Dickhead? Another word I've lost. It must mean annoying or small-minded.

"I didn't notice," I say, which brings another small chuckle from him.

"Dane pushes our buttons," he says. "Especially mine. Most of the time I try to ignore him."

"We're different from others," Gabriel says, like he is admitting something. "But that doesn't mean we're freaks."

"Dane has a way with words," Allys adds.

Ethan swigs down a big gulp of milk and brings the bottle down like a gavel. "Dane has a way with everything."

"He keyed Ethan's truck last week," Gabriel explains. "No one can prove it, but weird things always seem to happen around Dane."

"He's missing something. I mean, really missing something," Allys says.

Gabriel shakes his head. "He's not like us."

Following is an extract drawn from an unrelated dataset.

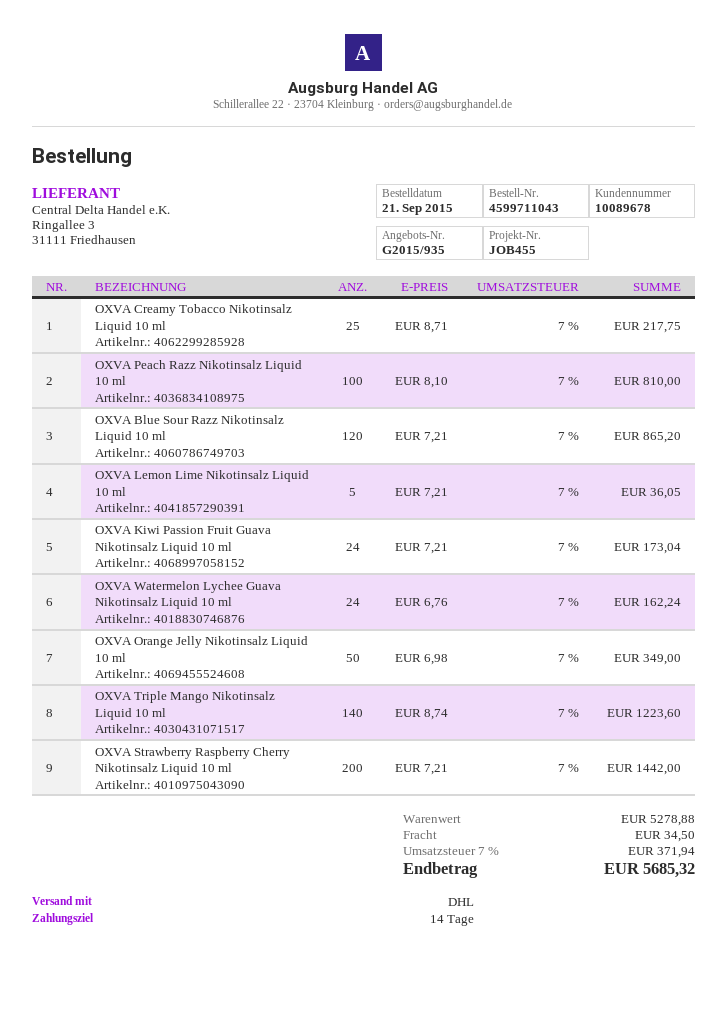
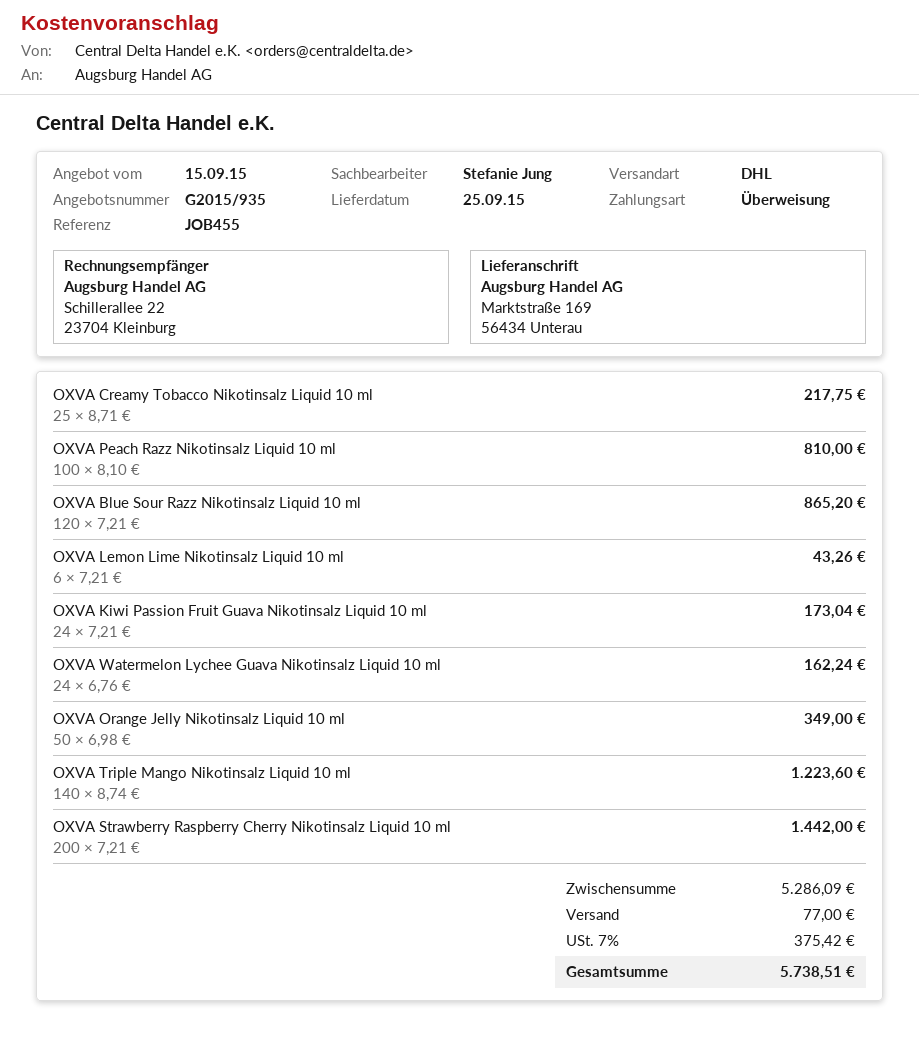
OXVA Lemon Lime Nikotinsalz Liquid 10 ml: 5 x 7.21 = 36.05 -> 6 x 7.21 = 43.26
subtotal: 5278.88 -> 5286.09
shipping: 34.50 -> 77.00
tax: 7% = 371.94 -> 7% = 375.42
total: 5685.32 -> 5738.51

"He's not like anyone," Ethan says. "That's probably why he's in school with us. In that sense, he's right. We all have reasons for needing to come to a small alternative school. My theory is Dane's already been kicked out of every school within a thousand-mile radius."

"At least," Gabriel confirms.

I don't know what to say. They seem to be releasing every frustration they have about Dane, and yet I found him interesting. Blunt maybe, but something about him intrigues me. Maybe his honesty? He's the only one who bothered to tell me that I walk funny. Why didn't Claire? And what exactly is funny?